WHAT TO WORK ON
Return each entry below word for word, leaving out any image.

DATA FOR REVIEW
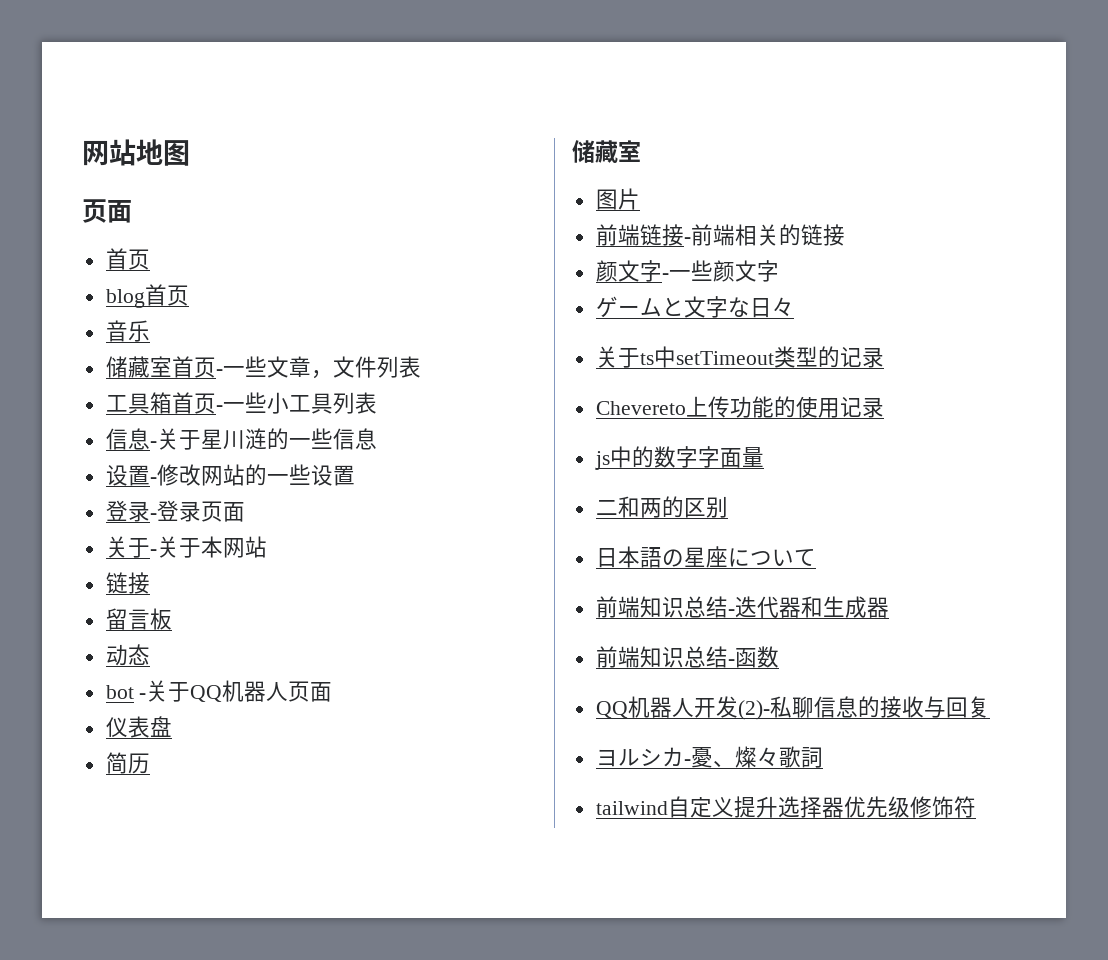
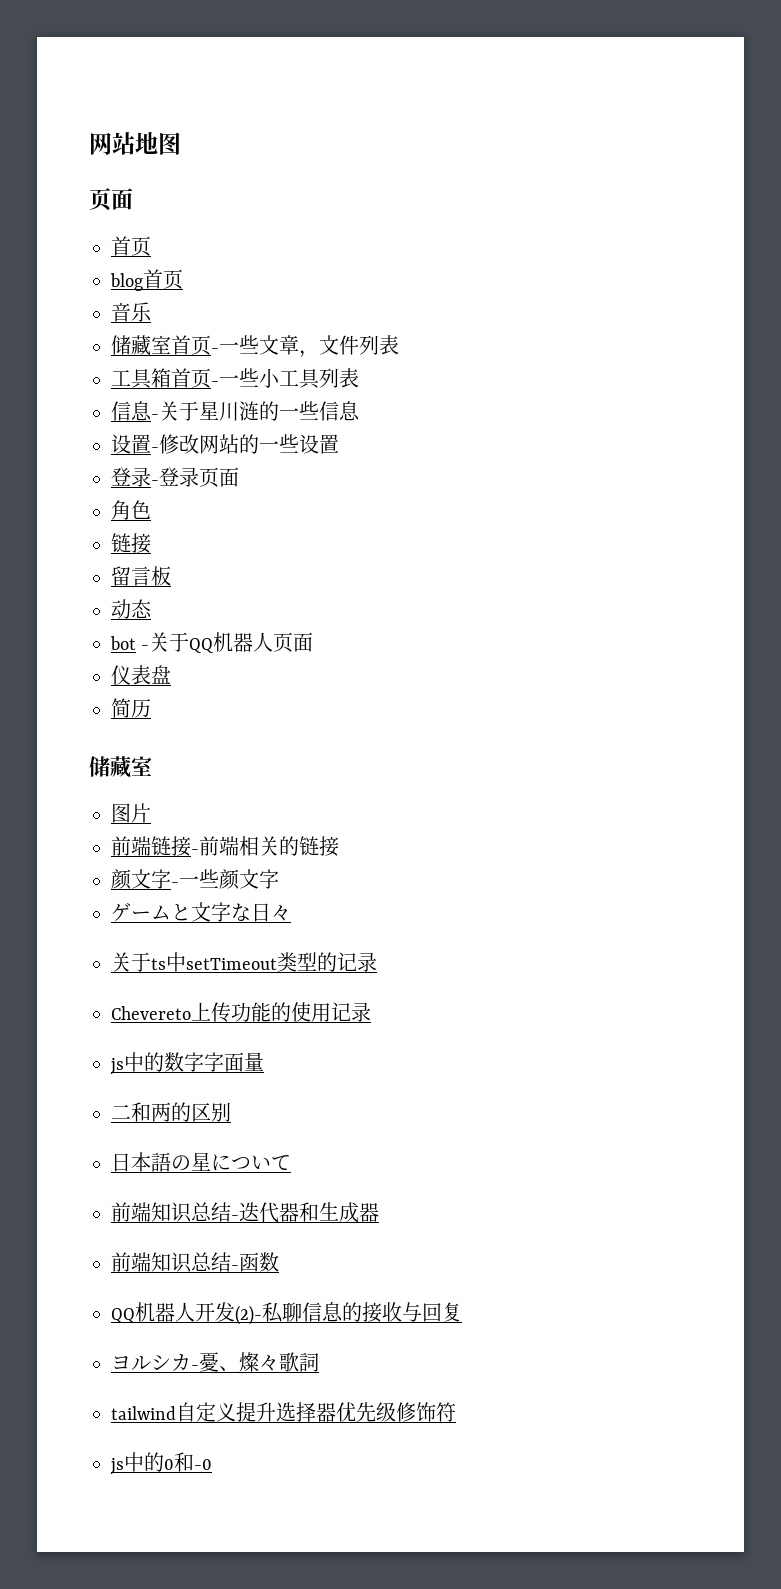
- 关于-关于本网站
+ 角色
- 日本語の星座について
+ 日本語の星について
+ js中的0和-0

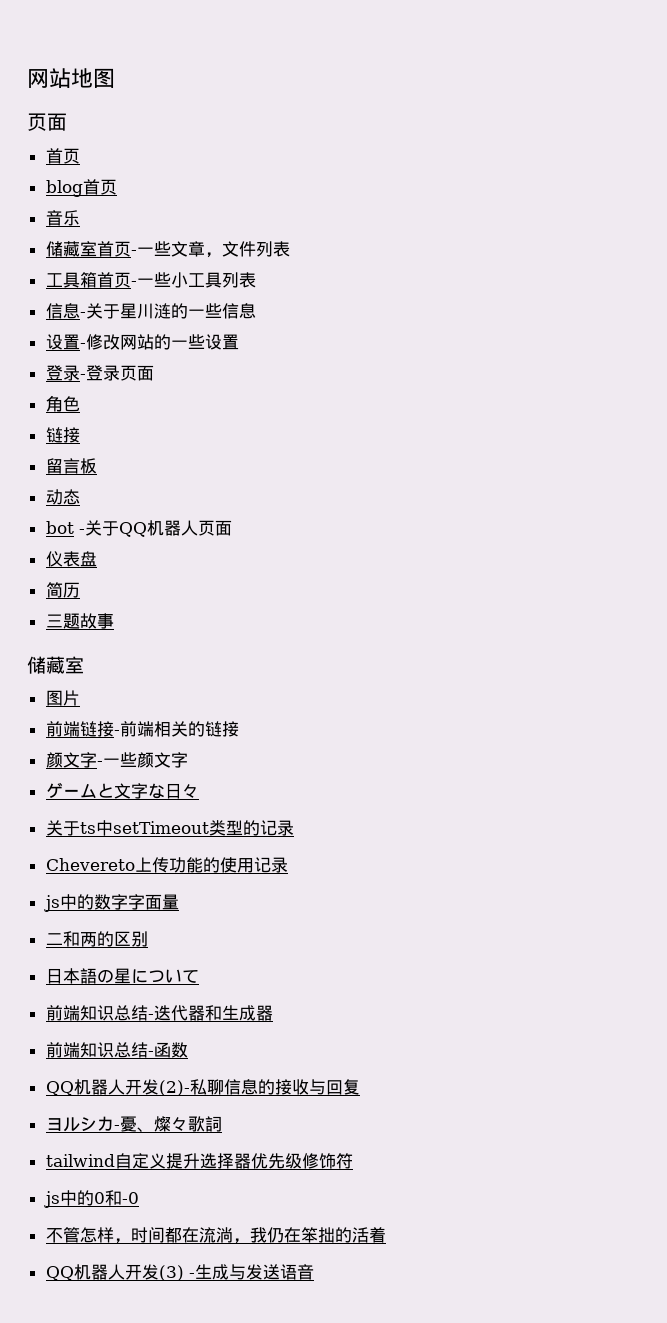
+ 三题故事
+ 不管怎样，时间都在流淌，我仍在笨拙的活着
+ QQ机器人开发(3) -生成与发送语音

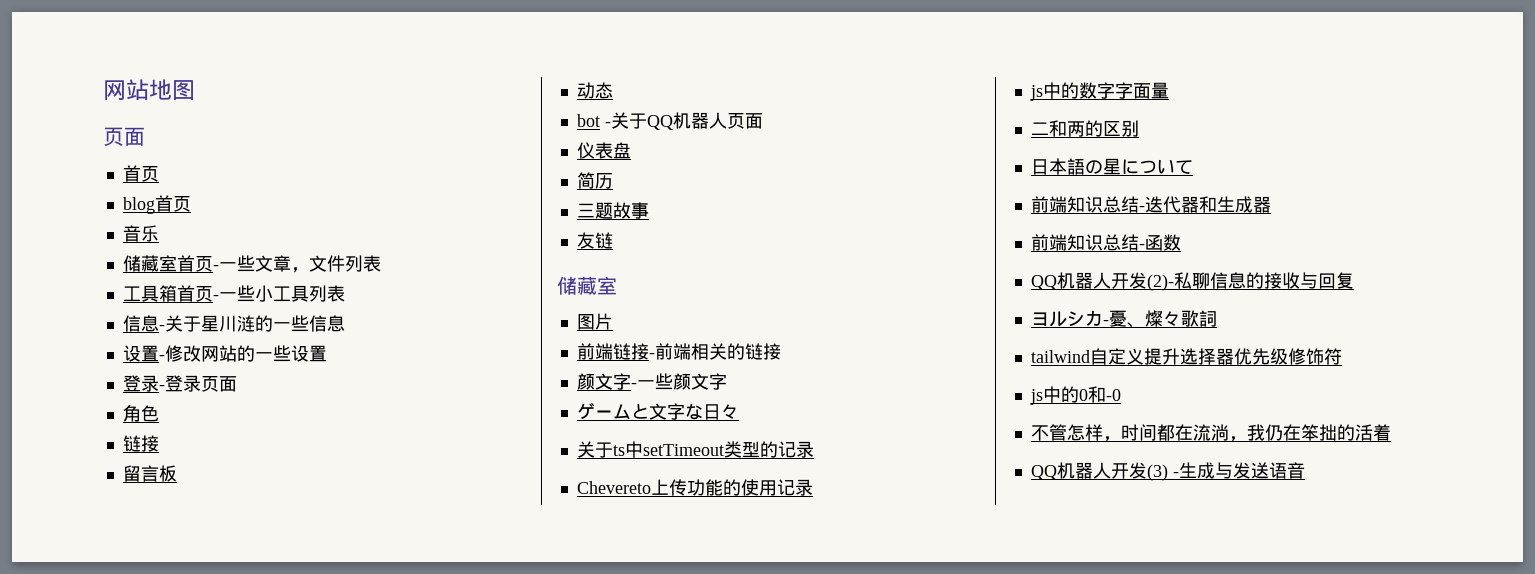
+ 友链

SOLUTION FOR THIS TASK
- 关于-关于本网站
+ 角色
- 日本語の星座について
+ 日本語の星について
+ js中的0和-0

+ 三题故事
+ 不管怎样，时间都在流淌，我仍在笨拙的活着
+ QQ机器人开发(3) -生成与发送语音

+ 友链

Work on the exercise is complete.